Coordinated by the Evandro Chagas National Infectiology Institute (INI), the Chagas Consortium at Fiocruz brings together researchers of the Sergio Arouca National School of Public Health (Ensp), of the Oswaldo Cruz Institute (IOC), the Institute of Scientific and Technological Communication in Health (Icict), Casa de Oswaldo Cruz Institute (COC), Immunobiological Technology Institute (Biomanguinhos), the Institute of Drug Technology (Farmanguinhos), the National Institute of Women, Children and Adolescents Health Fernandes Figueira (IFF), the Gonçalo Moniz Institute (Fiocruz  Bahia), the René Rachou Institute (Fiocruz Minas), and of the Carlos Chagas Institute (Fiocruz Paraná). As international partners, it boasts the Instituto Nacional de Laboratorios de Salud (National Institute of Health Laboratories - Inlasa), of Bolivia, the Instituto Nacional de Salud (National Health Institute - INS) of Colombia, and the Servicio Nacional de Erradicación del Paludismo - Senepa (National Service for Malaria Erradication), of Paraguay, in addition to the Drugs for Neglected Diseases initiative (DNDi) and Latin America Foundation for Innovative New Diagnostics (FIND).

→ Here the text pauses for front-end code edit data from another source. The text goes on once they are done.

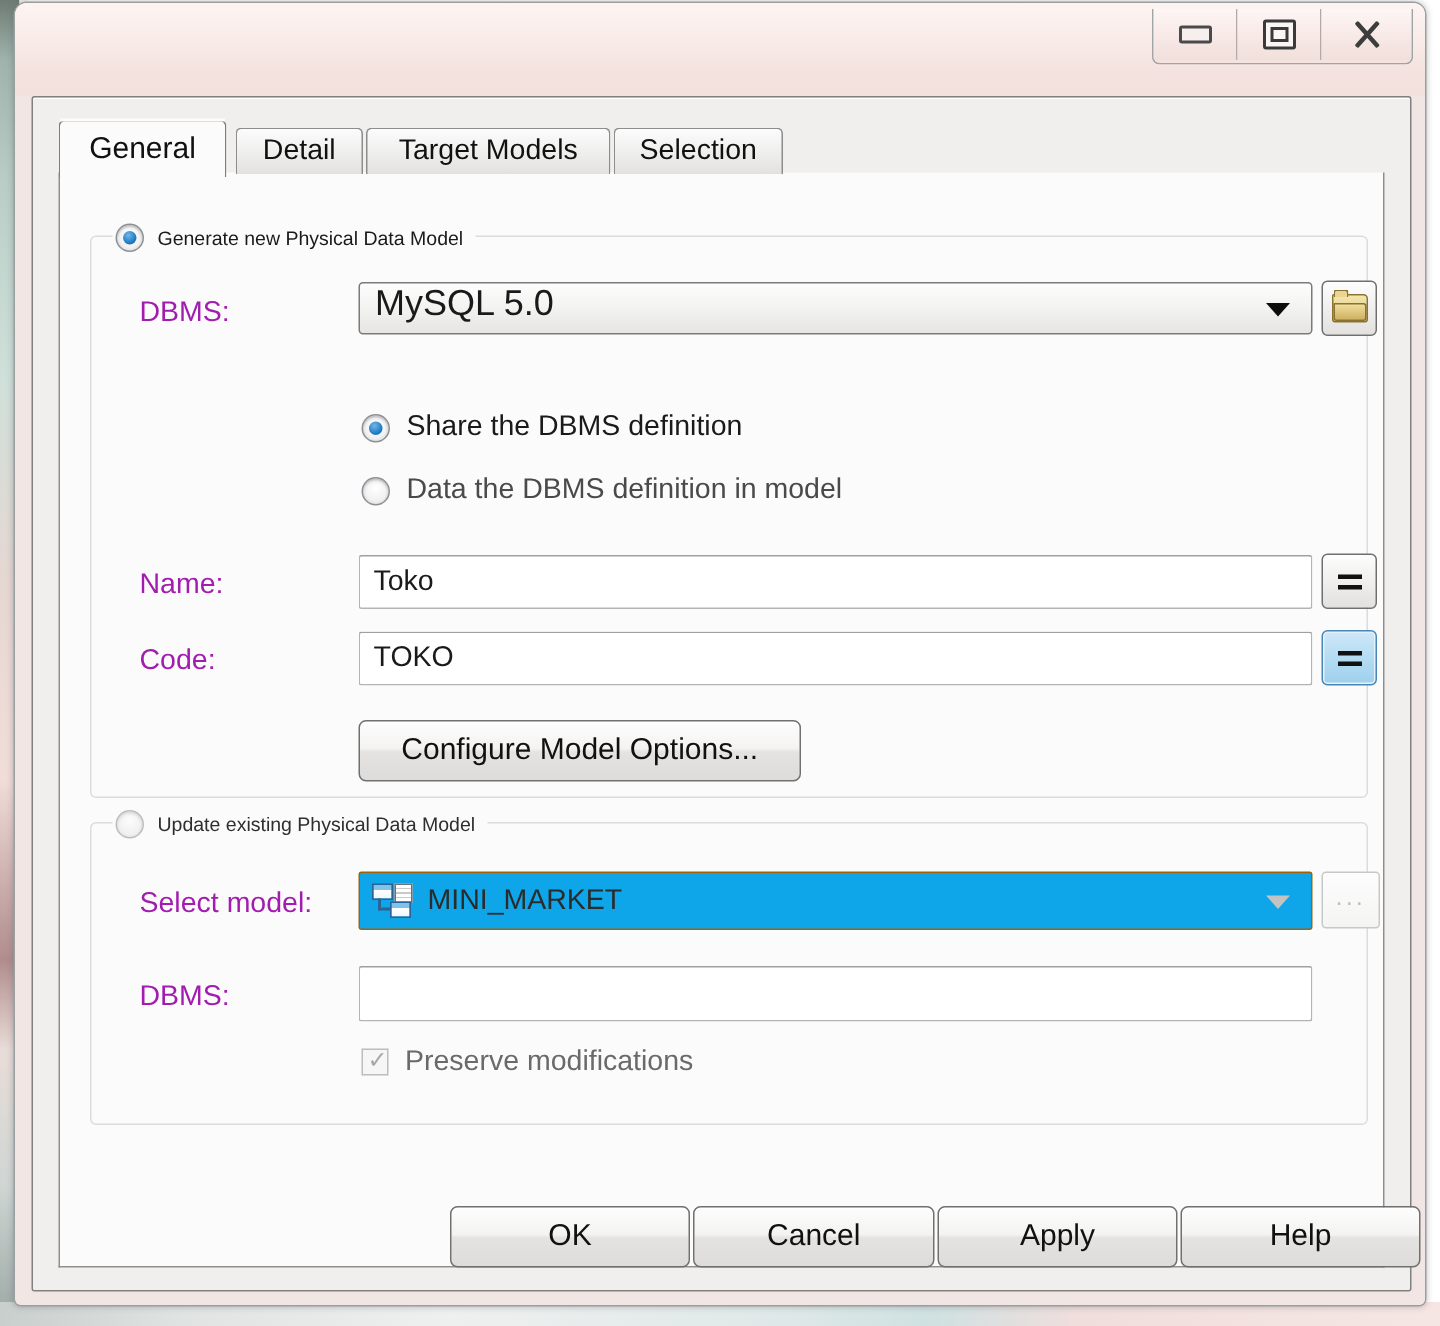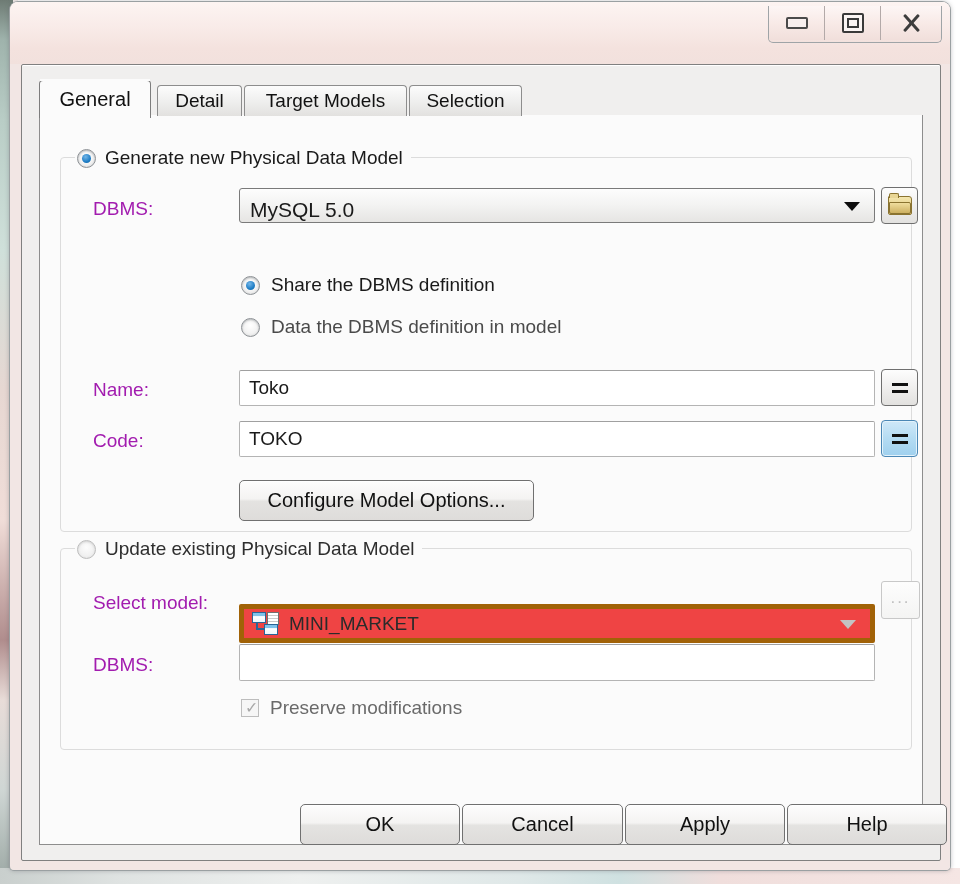--- a/index.html
+++ b/index.html
@@ -218,21 +218,21 @@
     top: -13px;
     left: 14px;
     height: 26px;
     display: flex;
     align-items: center;
     background: #fbfbfb;
     padding: 0 8px 0 2px;
     white-space: nowrap;
   }
   .group-legend .glabel {
-    font-size: 19px;
+    font-size: 13px;
     color: #1a1a1a;
     margin-left: 9px;
   }
 
   
   .radio {
     width: 19px; height: 19px;
     border-radius: 50%;
     box-sizing: border-box;
     flex: none;
@@ -289,51 +289,50 @@
     white-space: nowrap;
     overflow: hidden;
   }
   .combo {
     position: absolute;
     box-sizing: border-box;
     border: 1px solid #7a7a7a;
     border-radius: 3px;
     background: linear-gradient(to bottom, #fdfdfd 0%, #f3f3f2 48%, #e6e5e3 100%);
     display: flex;
-    align-items: flex-end;
+    align-items: flex-start;
     padding: 0 10px;
-    font-size: 21px;
+    font-size: 24px;
     color: #1a1a1a;
     white-space: nowrap;
     overflow: hidden;
   }
   .combo .arrow {
     position: absolute;
     right: 14px;
     top: 50%;
     margin-top: -4px;
     width: 0; height: 0;
     border-left: 8px solid transparent;
     border-right: 8px solid transparent;
     border-top: 9px solid #0d0d0d;
   }
   .combo-flat {
     position: absolute;
     box-sizing: border-box;
-    border: 5px solid #a16207;
+    border: 1px solid #a16207;
     border-radius: 2px;
-    background: #ef4444;
+    background: #0ea5e9;
     display: flex;
     align-items: center;
     padding: 0 8px;
     font-size: 19px;
     color: #2b2b2b;
     white-space: nowrap;
     overflow: hidden;
-    margin-top: 23px;
   }
   .combo-flat .arrow-dim {
     position: absolute;
     right: 14px;
     top: 50%;
     margin-top: -4px;
     width: 0; height: 0;
     border-left: 8px solid transparent;
     border-right: 8px solid transparent;
     border-top: 9px solid #c3c3c3;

Unitaid is a global health initiative that works through several partnerships in the search for innovations to prevent, diagnose and treat important diseases in a more accessible, effective and rapid manner, in countries with low and medium income. Its emphasis is on tuberculosis, malaria, and HIV/Aids, among others, thus providing better access to healthcare services to the populations that need them the most. The initiative has innovated and launched, for the first time, a public call focused on Chagas disease and Latin America.

Chagas disease

Chagas disease is an infectious fever disease caused by protozoa Trypanosoma cruzi, whose vectors are the triatominea, insects also known as kissing bugs. From the clinical perspective, the disease presents two different phases (acute and chronic) and is endemic in 21 countries of the Americas. It affects about six million people, with an annual incidence of 30,000 new cases in the region, resulting in an average of 14 thousand deaths per year and 8 thousand newborn infected during pregnancy. It is estimated that about 70 million people live in exposure areas and are at risk of contracting the disease.

According to estimates, in Brazil at least one million people have been infected by T. cruzi at some point in their lives. In 10 years (from 2008 to 2017), 46,568 deaths were recorded as having Chagas as their basic cause, of which 4,543 occurred in 2017 only.  

According to the Ministry of Health, in 2019 there were 380 cases of acute Chagas disease in Brazil, of which 92% occurred in the northern region, mainly in the state of Pará (290 cases). The incidence of the acute disease was 0.18 cases per 100,000 inhabitants.